Task:
Using the data below, copy every line that contains the word "feature".
------ Provided records ------
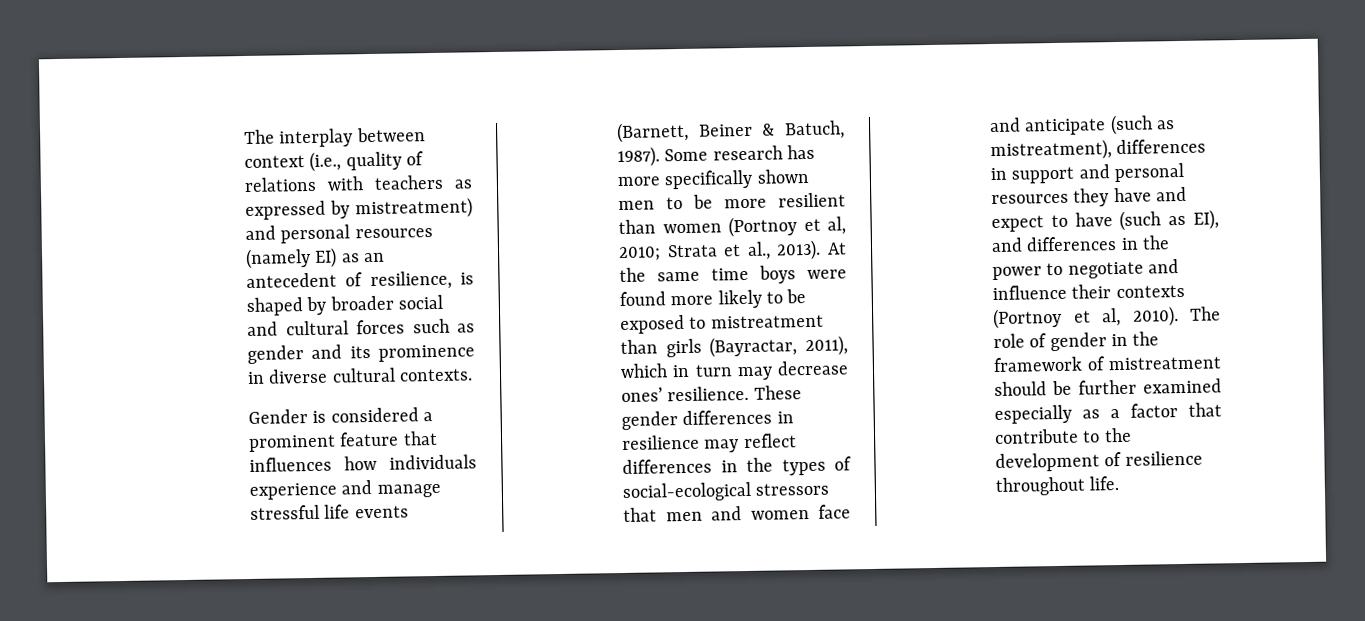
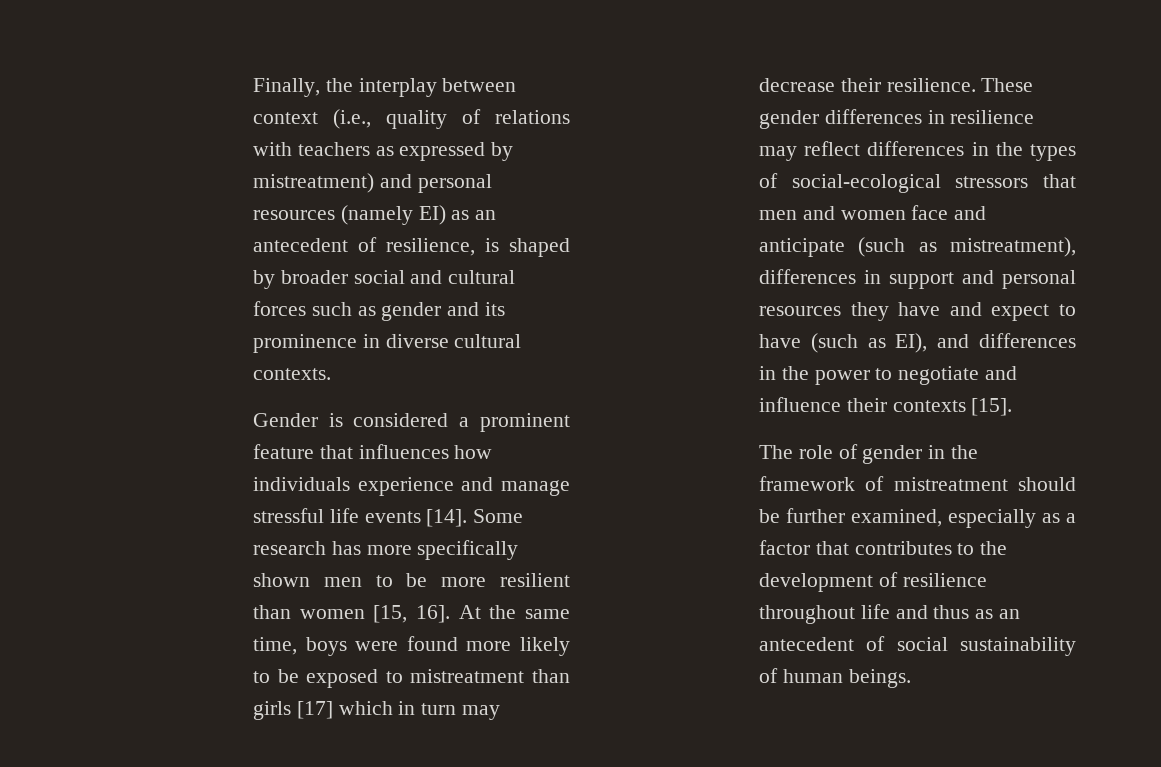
- The interplay between context (i.e., quality of relations with teachers as expressed by mistreatment) and personal resources (namely EI) as an antecedent of resilience, is shaped by broader social and cultural forces such as gender and its prominence in diverse cultural contexts.
+ Finally, the interplay between context (i.e., quality of relations with teachers as expressed by mistreatment) and personal resources (namely EI) as an antecedent of resilience, is shaped by broader social and cultural forces such as gender and its prominence in diverse cultural contexts.
- Gender is considered a prominent feature that influences how individuals experience and manage stressful life events (Barnett, Beiner & Batuch, 1987).
+ Gender is considered a prominent feature that influences how individuals experience and manage stressful life events [14].
- Some research has more specifically shown men to be more resilient than women (Portnoy et al, 2010; Strata et al., 2013).
+ Some research has more specifically shown men to be more resilient than women [15, 16].
- At the same time boys were found more likely to be exposed to mistreatment than girls (Bayractar, 2011), which in turn may decrease ones’ resilience.
+ At the same time, boys were found more likely to be exposed to mistreatment than girls [17] which in turn may decrease their resilience.
- These gender differences in resilience may reflect differences in the types of social-ecological stressors that men and women face and anticipate (such as mistreatment), differences in support and personal resources they have and expect to have (such as EI), and differences in the power to negotiate and influence their contexts (Portnoy et al, 2010). The role of gender in the framework of mistreatment should be further examined especially as a factor that contribute to the development of resilience throughout life.
+ These gender differences in resilience may reflect differences in the types of social-ecological stressors that men and women face and anticipate (such as mistreatment), differences in support and personal resources they have and expect to have (such as EI), and differences in the power to negotiate and influence their contexts [15].
+ The role of gender in the framework of mistreatment should be further examined, especially as a factor that contributes to the development of resilience throughout life and thus as an antecedent of social sustainability of human beings.

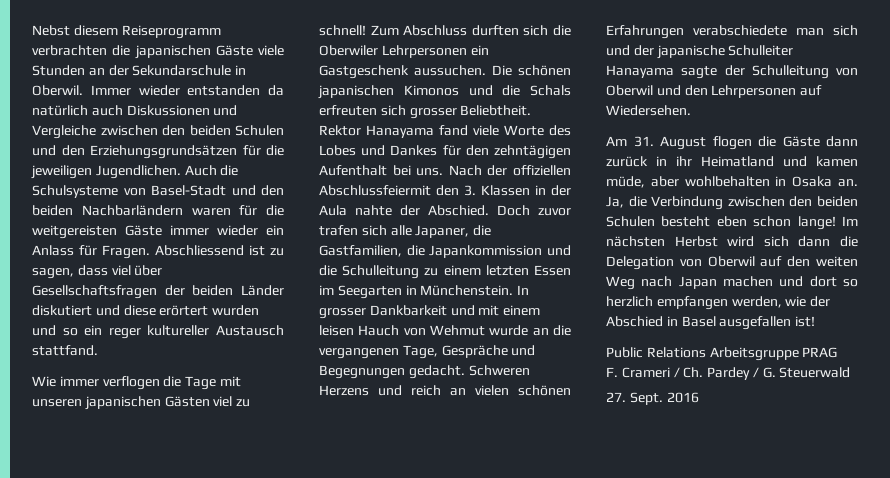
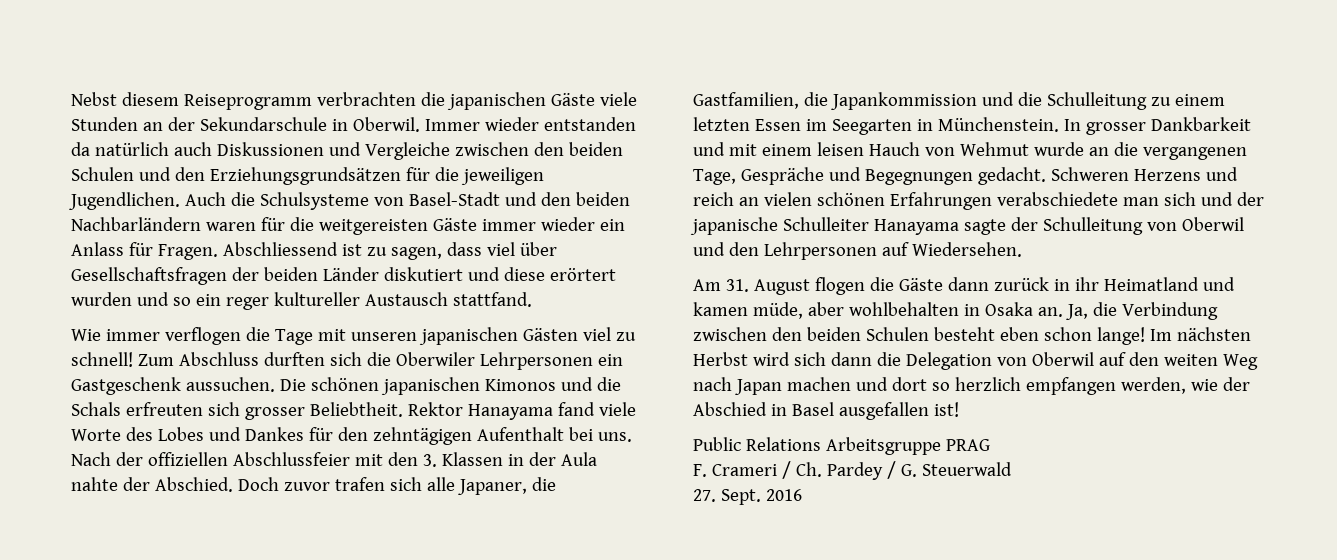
- Nach der offiziellen Abschlussfeiermit den 3. Klassen in der Aula nahte der Abschied.
+ Nach der offiziellen Abschlussfeier mit den 3. Klassen in der Aula nahte der Abschied.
------
Exercise solution:
- Gender is considered a prominent feature that influences how individuals experience and manage stressful life events (Barnett, Beiner & Batuch, 1987).
+ Gender is considered a prominent feature that influences how individuals experience and manage stressful life events [14].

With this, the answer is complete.